The job of option one, in today's America, is that of an elected Senator or Representative. The job of option 2 is that of a lobbyist. And can anyone be surprised that option 1 has become a stepping stone to option 2, rather than the reverse? Thus, two former leaders of the Democrats and Republicans in the House of Representatives--Dick Gephardt and Dick Armey--are now busily plying their trade as lobbyists. Gephardt, who actually ran for President on a platform of universal health care coverage, now opposes it. Tom Daschle, the former Senate Democratic leader who would have become Health and Human Services Secretary but for some financial indiscretions, is also working very hard for the health care industry. Bob Dole has had a remunerative post-Senatorial career. In this respect as in so many others, Ted Kennedy looks like the last of a dying breed, the legislator who (like Henry Clay, Daniel Webster, Sam Rayburn, Richard Russell, Emmanuel Cellar, and so many others from the past) simply can't imagine being anything else. And it is obviously no coincidence that his idealism was backed by inherited wealth, and that he faced only one serious challenge in 46 years in the Senate.
In her report on Representative Ross, Maddow noted that liberal Democrats are organizing a primary campaign against him. Democrats showed in 2008 that they could out-organized the Republicans nationwide and win the Presidency fairly handily by appealing to the interests of less well-off Americans. Delivering for those Americans, however, is turning out to be much, much harder.
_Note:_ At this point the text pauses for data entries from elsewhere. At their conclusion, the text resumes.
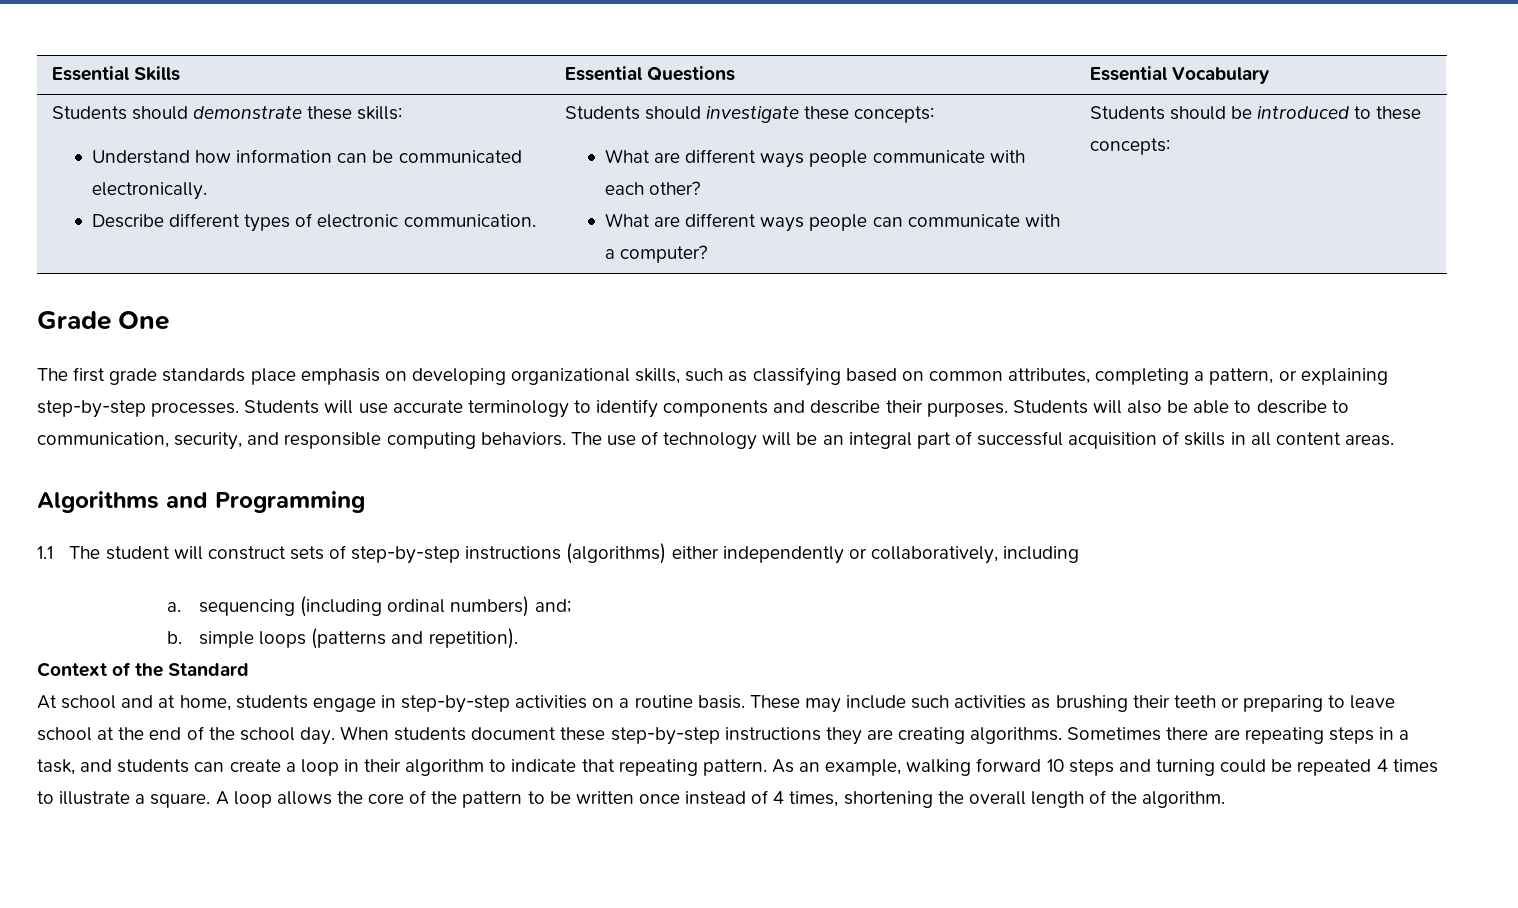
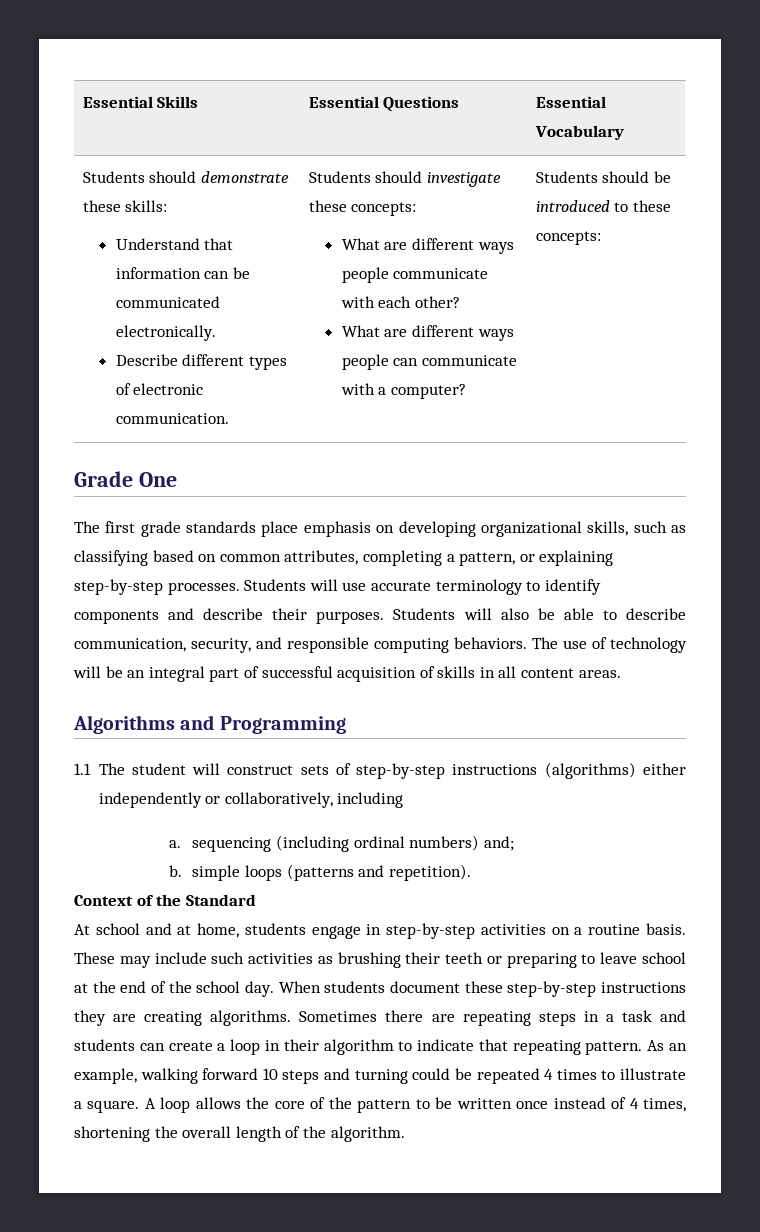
- Understand how information can be communicated electronically.
+ Understand that information can be communicated electronically.
- Students will also be able to describe to communication, security, and responsible computing behaviors.
+ Students will also be able to describe communication, security, and responsible computing behaviors.
- Sometimes there are repeating steps in a task, and students can create a loop in their algorithm to indicate that repeating pattern.
+ Sometimes there are repeating steps in a task and students can create a loop in their algorithm to indicate that repeating pattern.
It will require the same kind of organization on a sustained basis. It will require the courage to turn down "compromise" legislation which will not, in fact, improve the lives of ordinary Americans at all, like the Baucus health care bill. And it will require time, which the President's rhetorical skills will have to buy. I refuse to believe that any of this is impossible, but it will be extremely difficult.
The modern United States is largely the creation of two bursts of legislative activity--the first beginning in 1933 and ending around 1945 with the GI Bill, and the second in 1964-5. The first was possible because of the catastrophic situation into which we had fallen--far worse, we must keep in mind, than what we face right now--and the second owed a great deal to an outpouring of grief over the death of John F. Kennedy, an opportunity which Lyndon Johnson seized to pass Medicare, two civil rights bills, and much more. The present moment can't be compared to either of those. Any victories over the next year will be dearly won, through hard-fought battles. If in fact the Democrats can actually gain seats at the next election--and perhaps even replace a few Blue Dogs like Congressman Ross with genuine progressives--the log jam could begin to break during the next two years. That is an optimistic scenario, but not, I think, an impossible one.